SPECTATOR suspects that most people in the area will be fully behind Hambleton District Council’s decision to put up cash to find a way of trying to save Thirsk’s Lambert Hospital in one way or another.

But what is, of course, nonsensical is the fact that one public service, the council, is looking at potentially using public money to give to another public service, NHS Property Services.

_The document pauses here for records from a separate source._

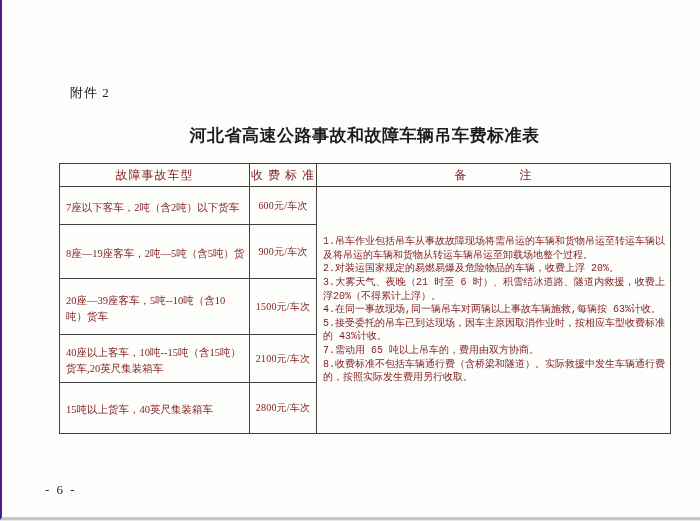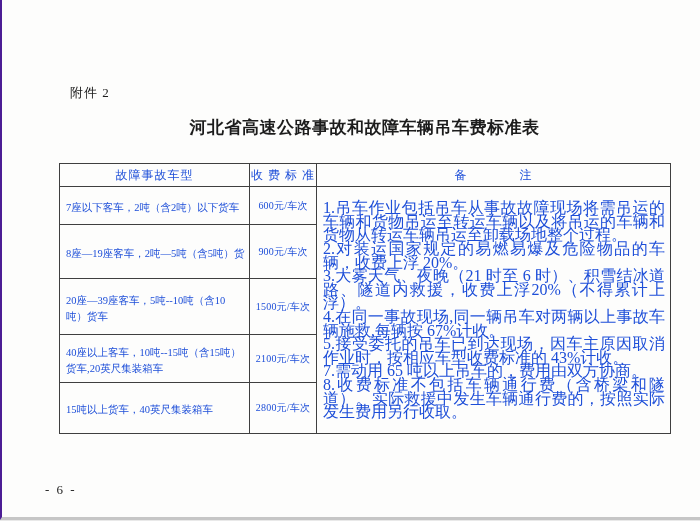--- a/index.html
+++ b/index.html
@@ -23,7 +23,7 @@
     font-size:13px;letter-spacing:1px;
   }
   .doc-title{
-    position:absolute;left:57px;top:116px;width:611px;
+    position:absolute;left:57px;top:124px;width:611px;
     text-align:center;font-size:17px;font-weight:bold;
     letter-spacing:0.5px;
   }

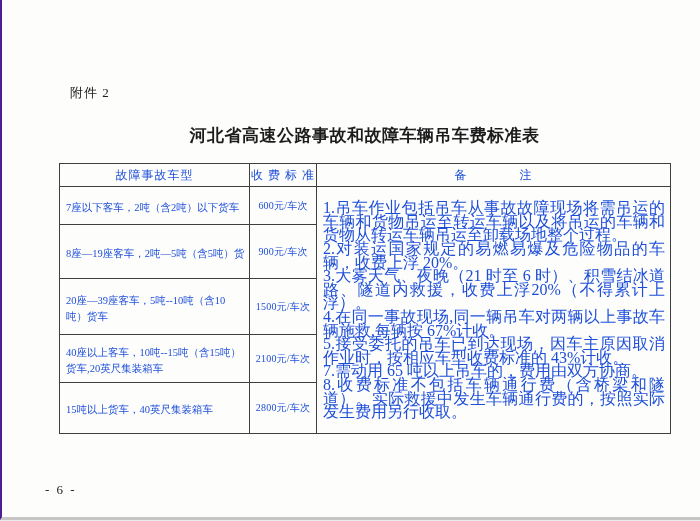--- a/index.html
+++ b/index.html
@@ -36,7 +36,7 @@
   .fee-table td,.fee-table th{
     border:1px solid #3f3f3f;
     padding:0;
-    color:#1d4ed8;
+    color:#7f1d1d;
     font-weight:normal;
   }
   .col-type{width:190px;}

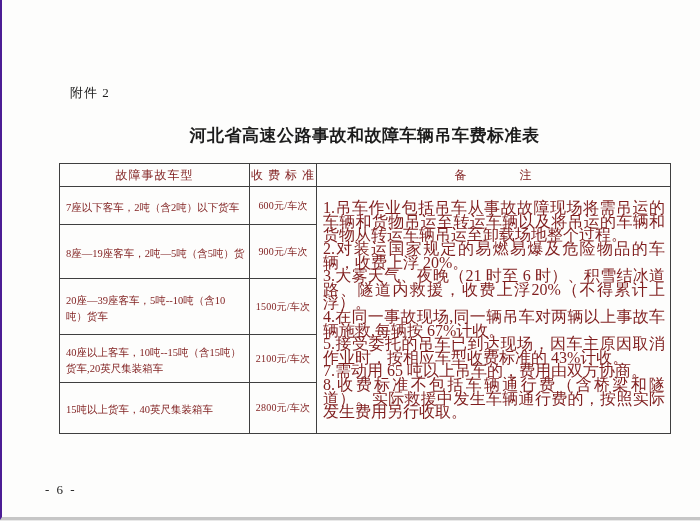--- a/index.html
+++ b/index.html
@@ -55,7 +55,7 @@
   td.remarks-cell{
     vertical-align:middle;
     padding:4px 5px 4px 6px;
-    font-size:16px;line-height:13.6px;
+    font-size:10px;line-height:13.6px;font-family:Liberation Mono, monospace;
   }
   .remarks-cell p{margin:0;text-align:justify;}
   .r1{height:38px;}

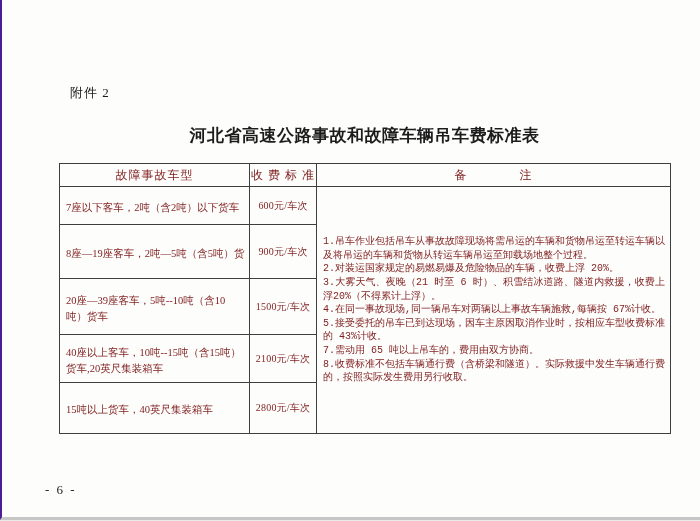--- a/index.html
+++ b/index.html
@@ -96,7 +96,7 @@
         <p>1.吊车作业包括吊车从事故故障现场将需吊运的车辆和货物吊运至转运车辆以及将吊运的车辆和货物从转运车辆吊运至卸载场地整个过程。</p>
         <p>2.对装运国家规定的易燃易爆及危险物品的车辆，收费上浮 20%。</p>
         <p>3.大雾天气、夜晚（21 时至 6 时）、积雪结冰道路、隧道内救援，收费上浮20%（不得累计上浮）。</p>
-        <p>4.在同一事故现场,同一辆吊车对两辆以上事故车辆施救,每辆按 67%计收。</p>
+        <p>4.在同一事故现场,同一辆吊车对两辆以上事故车辆施救,每辆按 63%计收。</p>
         <p>5.接受委托的吊车已到达现场，因车主原因取消作业时，按相应车型收费标准的 43%计收。</p>
         <p>7.需动用 65 吨以上吊车的，费用由双方协商。</p>
         <p>8.收费标准不包括车辆通行费（含桥梁和隧道）。实际救援中发生车辆通行费的，按照实际发生费用另行收取。</p>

That is effectively using taxpayers’ money to buy a building which in reality is already owned by the community - as the Lambert family, who built the small cottage hospital, endowed it to the town.

Having said that, this isn’t necessarily how one might expect a Conservative council to be acting. Isn’t the ideology more to do with personal responsibility and limited government?

But then, faced with the frankly scary approach of slimmed-to-the-bone health services and failing community health care for elderly people, maybe it’s the future.

The Lambert does seem the ideal spot to provide community care from though, and so it does seem barmy not to take advantage of that.

RUTH Annison caused a bit of a stir last week when she criticised plans for a new statue of a shepherd, smoking a pipe, to be placed in Hawes.

“To be seen advertising smoking in this day and age is really bad PR for the town,” she told the local parish council.

Is that the same Ruth Annison who co-wrote and published a fascinating book a few years ago - The Hawes Ropemakers: Past & Present – which featured a cover illustration of a chap busy making a rope and, er, smoking a pipe?